Problem requirements
Using the records below, repeat exactly the lines from the one holding "display:flex; align-items:center; gap:3px;" through the one holding "font-size:29px; line-height:30px; color:#1c1c1c;", both ends included, and no others.

Data for this exercise

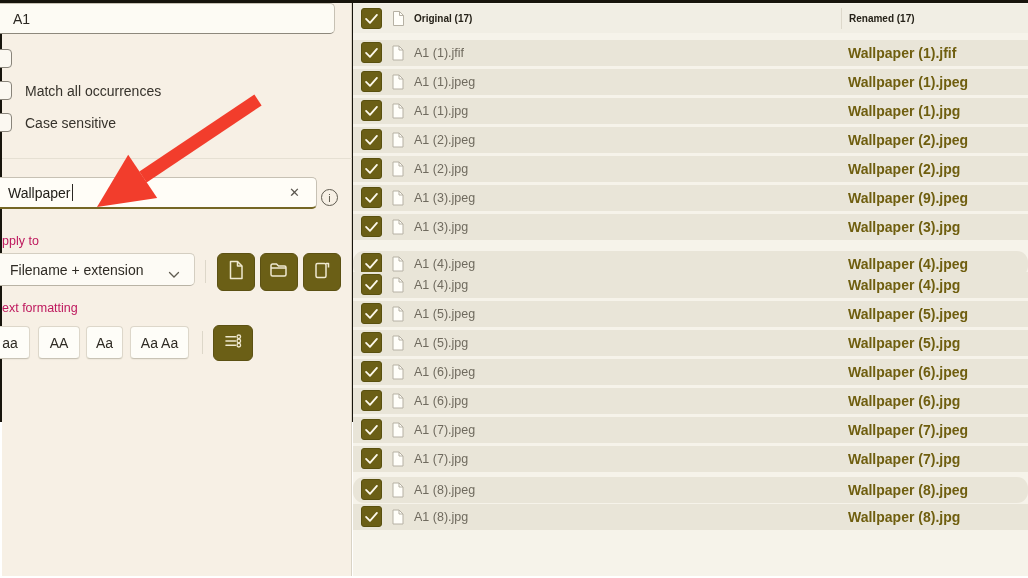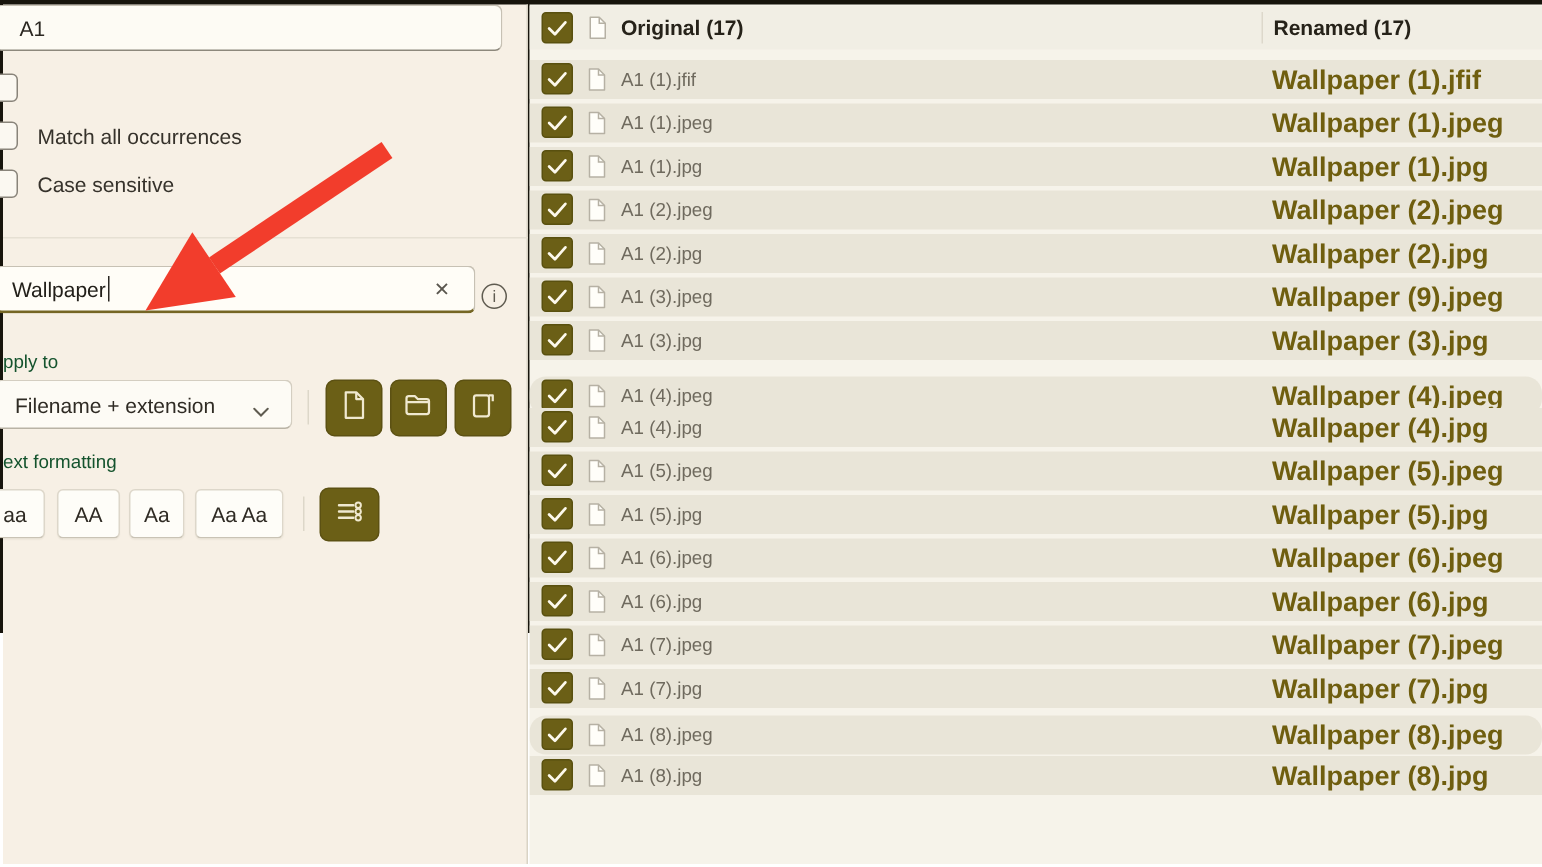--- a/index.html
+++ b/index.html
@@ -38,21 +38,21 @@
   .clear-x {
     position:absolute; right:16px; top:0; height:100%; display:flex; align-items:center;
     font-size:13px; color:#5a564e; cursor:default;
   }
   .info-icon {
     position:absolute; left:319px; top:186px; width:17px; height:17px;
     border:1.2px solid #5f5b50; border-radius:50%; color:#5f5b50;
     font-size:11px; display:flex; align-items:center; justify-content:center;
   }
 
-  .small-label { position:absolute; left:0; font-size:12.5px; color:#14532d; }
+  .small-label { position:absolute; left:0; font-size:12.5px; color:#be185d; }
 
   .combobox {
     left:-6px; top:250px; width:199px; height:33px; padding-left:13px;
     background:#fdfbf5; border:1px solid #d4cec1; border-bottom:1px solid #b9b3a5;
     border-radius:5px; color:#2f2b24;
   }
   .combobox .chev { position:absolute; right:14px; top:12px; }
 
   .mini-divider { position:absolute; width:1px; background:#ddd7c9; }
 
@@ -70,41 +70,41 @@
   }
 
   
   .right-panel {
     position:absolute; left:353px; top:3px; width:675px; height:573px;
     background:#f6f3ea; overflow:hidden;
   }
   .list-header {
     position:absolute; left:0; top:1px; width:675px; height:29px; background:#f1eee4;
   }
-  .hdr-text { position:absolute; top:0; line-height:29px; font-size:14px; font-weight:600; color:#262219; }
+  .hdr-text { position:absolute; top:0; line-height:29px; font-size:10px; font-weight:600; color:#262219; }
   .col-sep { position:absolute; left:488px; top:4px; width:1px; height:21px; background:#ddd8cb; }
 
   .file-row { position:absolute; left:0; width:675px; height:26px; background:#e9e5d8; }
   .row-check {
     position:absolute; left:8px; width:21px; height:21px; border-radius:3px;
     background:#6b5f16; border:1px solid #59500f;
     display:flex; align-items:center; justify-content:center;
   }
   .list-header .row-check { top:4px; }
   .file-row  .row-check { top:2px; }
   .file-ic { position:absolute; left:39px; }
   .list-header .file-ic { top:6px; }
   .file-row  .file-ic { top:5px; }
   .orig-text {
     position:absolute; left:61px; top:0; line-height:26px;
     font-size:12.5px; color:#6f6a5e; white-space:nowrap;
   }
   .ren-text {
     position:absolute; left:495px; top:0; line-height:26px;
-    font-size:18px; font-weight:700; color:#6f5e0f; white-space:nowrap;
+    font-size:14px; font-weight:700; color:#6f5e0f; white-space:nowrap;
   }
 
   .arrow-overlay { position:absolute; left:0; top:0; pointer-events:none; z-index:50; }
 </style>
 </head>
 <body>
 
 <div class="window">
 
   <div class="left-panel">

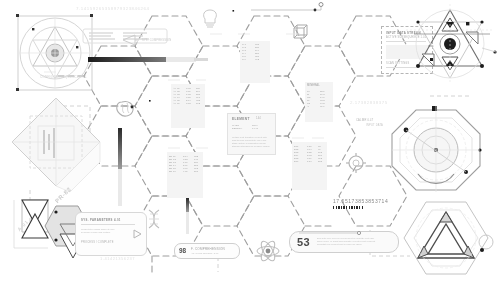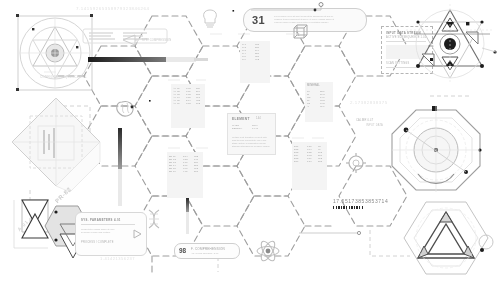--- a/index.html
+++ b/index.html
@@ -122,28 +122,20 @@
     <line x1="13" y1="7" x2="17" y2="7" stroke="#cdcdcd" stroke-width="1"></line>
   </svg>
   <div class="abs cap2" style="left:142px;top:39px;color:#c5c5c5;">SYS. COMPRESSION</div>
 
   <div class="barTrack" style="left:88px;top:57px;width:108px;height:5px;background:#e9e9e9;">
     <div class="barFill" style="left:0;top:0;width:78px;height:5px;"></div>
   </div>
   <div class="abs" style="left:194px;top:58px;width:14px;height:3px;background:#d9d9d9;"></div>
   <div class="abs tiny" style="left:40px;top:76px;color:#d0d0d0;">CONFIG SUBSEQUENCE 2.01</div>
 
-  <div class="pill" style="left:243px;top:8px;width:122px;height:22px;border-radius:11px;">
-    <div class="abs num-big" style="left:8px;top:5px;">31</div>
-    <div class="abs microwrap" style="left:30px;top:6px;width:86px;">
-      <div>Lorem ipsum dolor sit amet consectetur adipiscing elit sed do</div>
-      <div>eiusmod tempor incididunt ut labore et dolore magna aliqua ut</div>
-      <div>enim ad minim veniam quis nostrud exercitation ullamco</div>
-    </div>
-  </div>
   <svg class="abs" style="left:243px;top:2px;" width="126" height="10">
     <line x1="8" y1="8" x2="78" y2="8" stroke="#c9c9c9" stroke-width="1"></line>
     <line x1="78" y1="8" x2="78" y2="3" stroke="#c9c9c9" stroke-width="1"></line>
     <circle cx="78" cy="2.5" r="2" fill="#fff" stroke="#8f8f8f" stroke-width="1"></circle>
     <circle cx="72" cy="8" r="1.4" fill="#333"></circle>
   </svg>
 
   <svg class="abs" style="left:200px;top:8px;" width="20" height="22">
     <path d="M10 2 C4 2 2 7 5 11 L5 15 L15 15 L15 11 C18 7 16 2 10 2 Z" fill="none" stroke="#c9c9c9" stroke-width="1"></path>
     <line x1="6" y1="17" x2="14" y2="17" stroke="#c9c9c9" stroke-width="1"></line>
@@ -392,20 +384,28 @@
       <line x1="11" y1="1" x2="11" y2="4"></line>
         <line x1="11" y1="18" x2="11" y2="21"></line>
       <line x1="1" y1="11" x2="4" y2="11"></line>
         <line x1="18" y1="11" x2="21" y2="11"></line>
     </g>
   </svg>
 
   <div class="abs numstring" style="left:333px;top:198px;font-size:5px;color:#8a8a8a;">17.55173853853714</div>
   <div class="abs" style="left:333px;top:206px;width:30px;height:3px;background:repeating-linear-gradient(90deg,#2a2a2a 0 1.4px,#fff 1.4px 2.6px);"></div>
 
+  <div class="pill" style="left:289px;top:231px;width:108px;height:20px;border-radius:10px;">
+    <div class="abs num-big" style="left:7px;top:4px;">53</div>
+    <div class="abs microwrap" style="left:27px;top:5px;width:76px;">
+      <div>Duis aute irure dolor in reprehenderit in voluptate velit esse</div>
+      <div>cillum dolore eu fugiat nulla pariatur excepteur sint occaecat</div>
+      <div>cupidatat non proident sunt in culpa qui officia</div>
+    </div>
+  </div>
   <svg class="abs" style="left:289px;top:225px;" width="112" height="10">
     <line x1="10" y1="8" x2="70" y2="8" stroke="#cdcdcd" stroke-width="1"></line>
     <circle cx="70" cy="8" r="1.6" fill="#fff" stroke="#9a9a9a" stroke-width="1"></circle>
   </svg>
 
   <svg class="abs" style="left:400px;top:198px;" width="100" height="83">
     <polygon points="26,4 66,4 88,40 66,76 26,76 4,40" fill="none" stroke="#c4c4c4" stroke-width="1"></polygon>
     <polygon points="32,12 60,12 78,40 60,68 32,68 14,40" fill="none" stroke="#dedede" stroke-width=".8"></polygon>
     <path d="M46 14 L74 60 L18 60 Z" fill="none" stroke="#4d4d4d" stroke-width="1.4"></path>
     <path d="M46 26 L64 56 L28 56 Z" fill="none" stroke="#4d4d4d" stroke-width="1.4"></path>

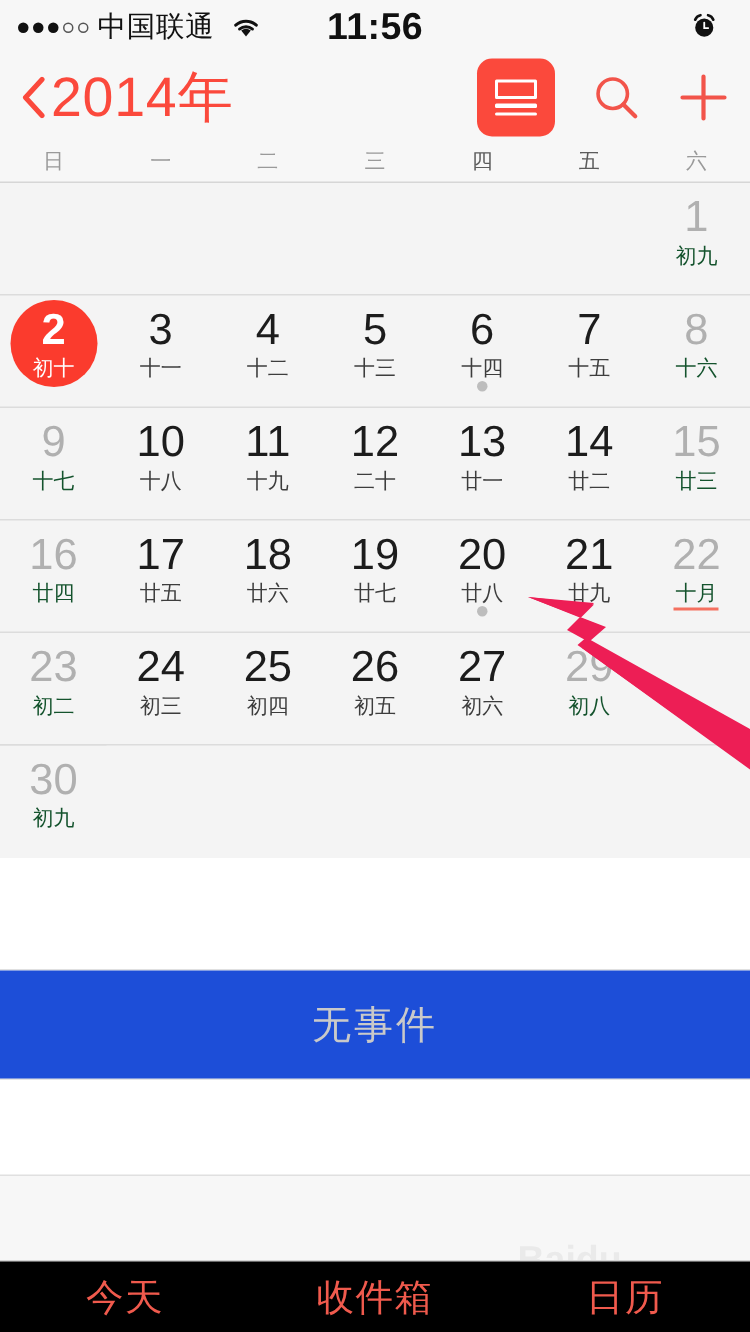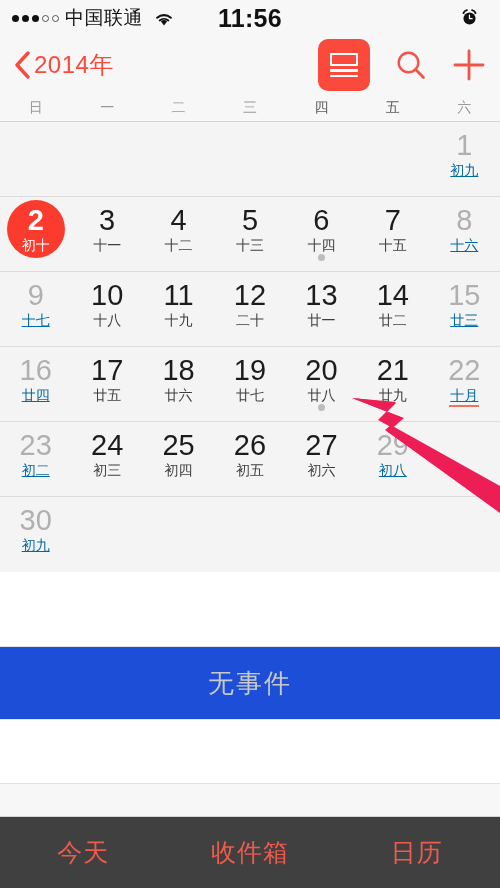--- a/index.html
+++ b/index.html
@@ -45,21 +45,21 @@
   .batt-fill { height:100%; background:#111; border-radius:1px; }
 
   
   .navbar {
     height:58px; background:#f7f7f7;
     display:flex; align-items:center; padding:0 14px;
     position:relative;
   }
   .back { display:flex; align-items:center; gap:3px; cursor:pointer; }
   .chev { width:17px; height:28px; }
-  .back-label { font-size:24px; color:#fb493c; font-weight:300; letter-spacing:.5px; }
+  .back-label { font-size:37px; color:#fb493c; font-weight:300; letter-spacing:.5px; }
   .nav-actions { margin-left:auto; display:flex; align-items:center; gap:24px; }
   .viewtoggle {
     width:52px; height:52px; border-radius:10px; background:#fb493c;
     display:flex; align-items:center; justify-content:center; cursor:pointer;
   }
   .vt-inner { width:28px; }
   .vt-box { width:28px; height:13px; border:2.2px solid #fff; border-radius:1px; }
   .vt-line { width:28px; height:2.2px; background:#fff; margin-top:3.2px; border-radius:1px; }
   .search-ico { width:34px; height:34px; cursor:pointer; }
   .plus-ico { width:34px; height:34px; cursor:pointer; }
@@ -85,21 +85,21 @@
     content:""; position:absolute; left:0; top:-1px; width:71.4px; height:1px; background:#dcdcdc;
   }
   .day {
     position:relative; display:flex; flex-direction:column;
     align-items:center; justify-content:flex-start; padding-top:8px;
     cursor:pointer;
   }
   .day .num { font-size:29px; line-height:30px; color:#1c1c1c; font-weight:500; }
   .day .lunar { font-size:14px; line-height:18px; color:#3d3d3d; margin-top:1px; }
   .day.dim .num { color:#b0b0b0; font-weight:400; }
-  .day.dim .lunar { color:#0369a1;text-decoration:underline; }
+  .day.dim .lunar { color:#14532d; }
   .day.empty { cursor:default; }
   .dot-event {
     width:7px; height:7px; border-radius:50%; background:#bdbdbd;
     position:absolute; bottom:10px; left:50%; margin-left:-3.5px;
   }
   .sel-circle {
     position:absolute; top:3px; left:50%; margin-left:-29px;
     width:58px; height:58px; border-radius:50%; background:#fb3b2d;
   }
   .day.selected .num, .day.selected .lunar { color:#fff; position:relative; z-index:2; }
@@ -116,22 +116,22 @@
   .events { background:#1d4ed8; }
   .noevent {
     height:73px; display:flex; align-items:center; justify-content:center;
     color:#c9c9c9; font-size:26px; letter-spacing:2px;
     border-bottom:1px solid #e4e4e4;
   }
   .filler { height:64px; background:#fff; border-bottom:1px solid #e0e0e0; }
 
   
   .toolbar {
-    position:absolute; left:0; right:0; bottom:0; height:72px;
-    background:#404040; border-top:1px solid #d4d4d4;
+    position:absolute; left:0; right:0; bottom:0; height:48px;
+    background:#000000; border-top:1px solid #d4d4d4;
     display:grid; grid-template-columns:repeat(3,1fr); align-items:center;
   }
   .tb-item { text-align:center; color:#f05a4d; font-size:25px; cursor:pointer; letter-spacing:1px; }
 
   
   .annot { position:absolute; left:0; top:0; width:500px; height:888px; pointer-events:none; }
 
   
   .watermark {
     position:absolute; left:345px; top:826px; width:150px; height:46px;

Response to this exercise
   .back { display:flex; align-items:center; gap:3px; cursor:pointer; }
   .chev { width:17px; height:28px; }
-  .back-label { font-size:24px; color:#fb493c; font-weight:300; letter-spacing:.5px; }
+  .back-label { font-size:37px; color:#fb493c; font-weight:300; letter-spacing:.5px; }
   .nav-actions { margin-left:auto; display:flex; align-items:center; gap:24px; }
   .viewtoggle {
     width:52px; height:52px; border-radius:10px; background:#fb493c;
     display:flex; align-items:center; justify-content:center; cursor:pointer;
   }
   .vt-inner { width:28px; }
   .vt-box { width:28px; height:13px; border:2.2px solid #fff; border-radius:1px; }
   .vt-line { width:28px; height:2.2px; background:#fff; margin-top:3.2px; border-radius:1px; }
   .search-ico { width:34px; height:34px; cursor:pointer; }
   .plus-ico { width:34px; height:34px; cursor:pointer; }
@@ -85,21 +85,21 @@
     content:""; position:absolute; left:0; top:-1px; width:71.4px; height:1px; background:#dcdcdc;
   }
   .day {
     position:relative; display:flex; flex-direction:column;
     align-items:center; justify-content:flex-start; padding-top:8px;
     cursor:pointer;
   }
   .day .num { font-size:29px; line-height:30px; color:#1c1c1c; font-weight:500; }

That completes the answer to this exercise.